═════ GIVEN RECORDS ═════

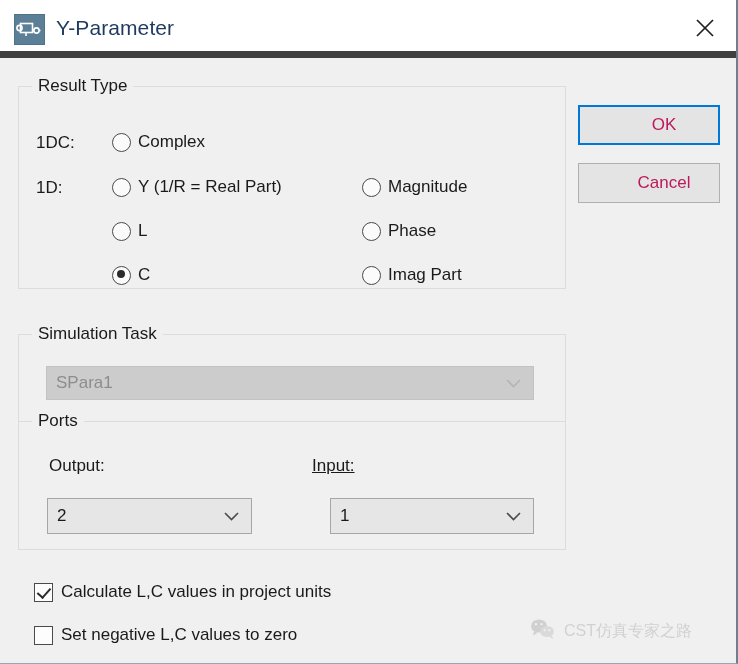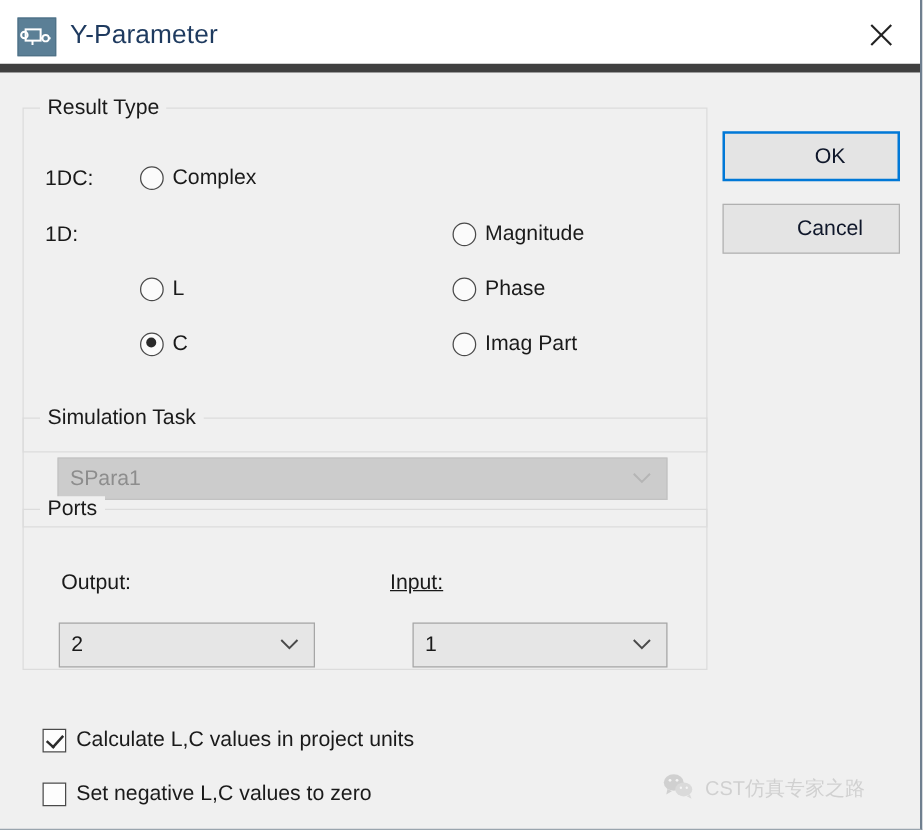--- a/index.html
+++ b/index.html
@@ -69,7 +69,7 @@
     white-space: nowrap;
   }
 
-  #grp-result { left: 18px; top: 86px; width: 548px; height: 276px; }
+  #grp-result { left: 18px; top: 86px; width: 548px; height: 203px; }
   #grp-simtask { left: 18px; top: 334px; width: 548px; height: 88px; }
   #grp-ports  { left: 18px; top: 407px; width: 548px; height: 129px; }
 

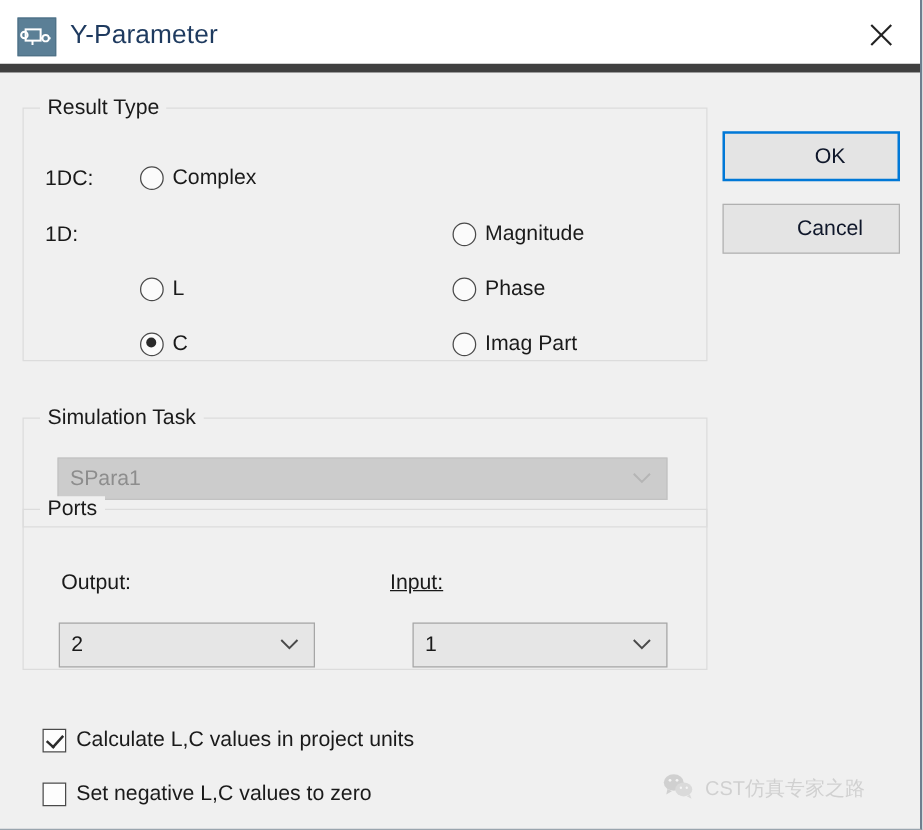--- a/index.html
+++ b/index.html
@@ -178,7 +178,7 @@
     background: #e4e4e4;
     border: 1px solid #b0b0b0;
     font-size: 17px;
-    color: #0f172a;
+    color: #be185d;
     cursor: pointer;
     white-space: nowrap;
     padding-left: 30px;

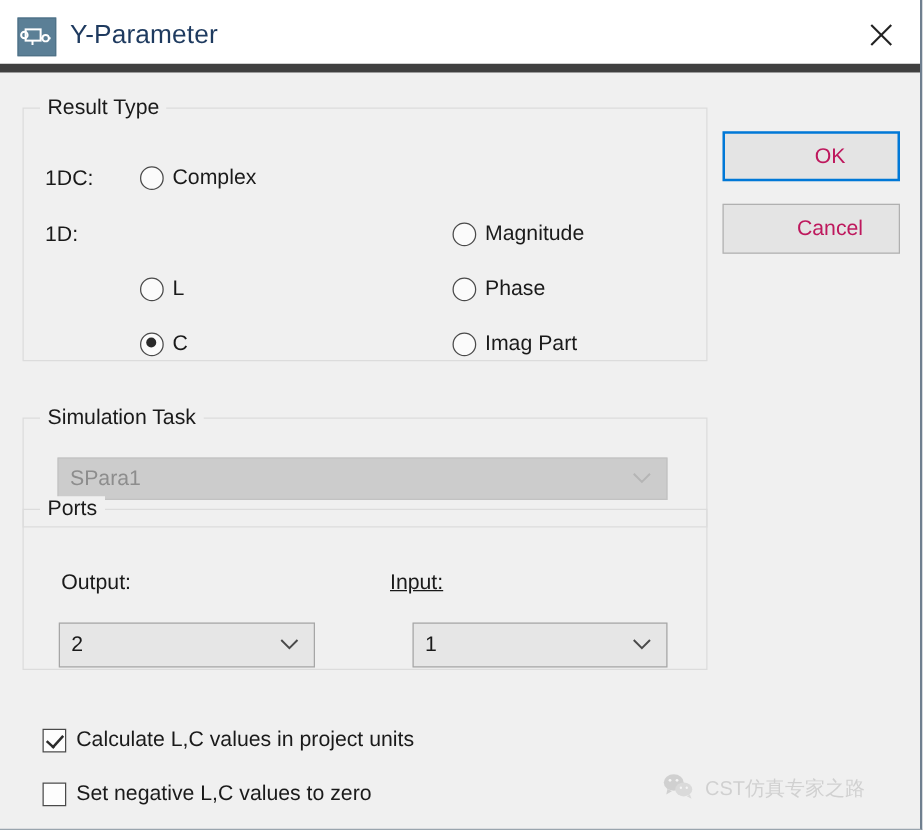--- a/index.html
+++ b/index.html
@@ -242,6 +242,10 @@
     <span class="radio-mark"></span>
     <span class="radio-label">Complex</span>
   </div>
+  <div class="radio" style="left:112px; top:177px;">
+    <span class="radio-mark"></span>
+    <span class="radio-label">Y (1/R = Real Part)</span>
+  </div>
   <div class="radio" style="left:112px; top:221px;">
     <span class="radio-mark"></span>
     <span class="radio-label">L</span>

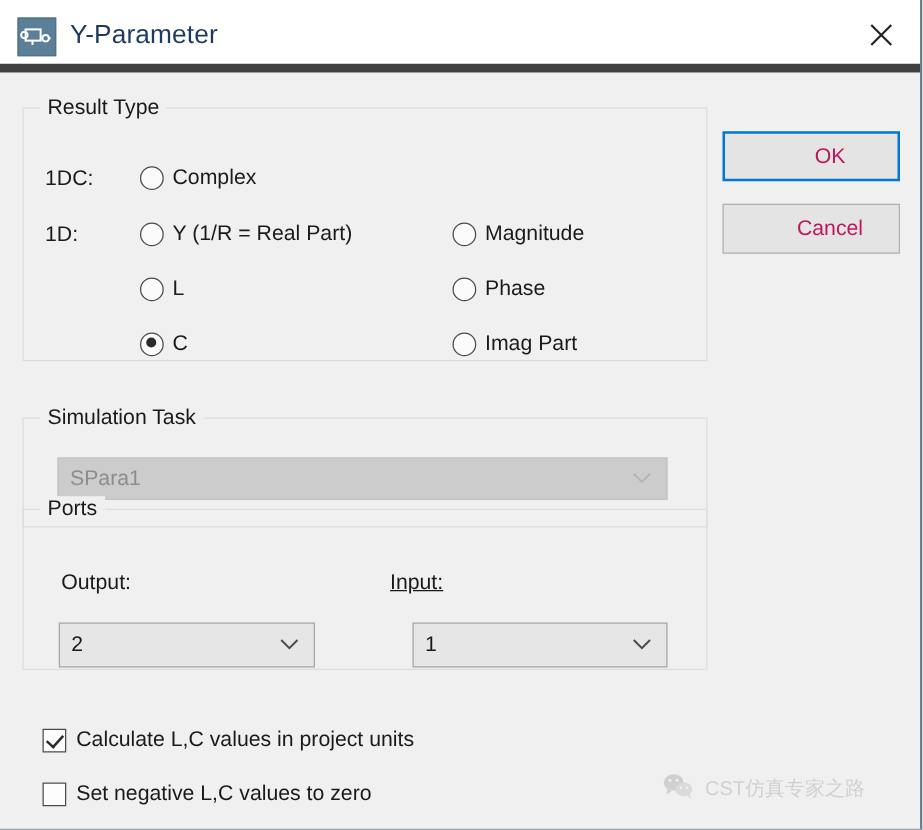--- a/index.html
+++ b/index.html
@@ -71,7 +71,7 @@
 
   #grp-result { left: 18px; top: 86px; width: 548px; height: 203px; }
   #grp-simtask { left: 18px; top: 334px; width: 548px; height: 88px; }
-  #grp-ports  { left: 18px; top: 407px; width: 548px; height: 129px; }
+  #grp-ports  { left: 18px; top: 421px; width: 548px; height: 129px; }
 
   
   .row-label {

═════

#### PROBLEM REQUIREMENTS
Where a line of the data holds "ports", show that line.

#### WRITTEN REPLY
   #grp-ports  { left: 18px; top: 407px; width: 548px; height: 129px; }
-  #grp-ports  { left: 18px; top: 407px; width: 548px; height: 129px; }
+  #grp-ports  { left: 18px; top: 421px; width: 548px; height: 129px; }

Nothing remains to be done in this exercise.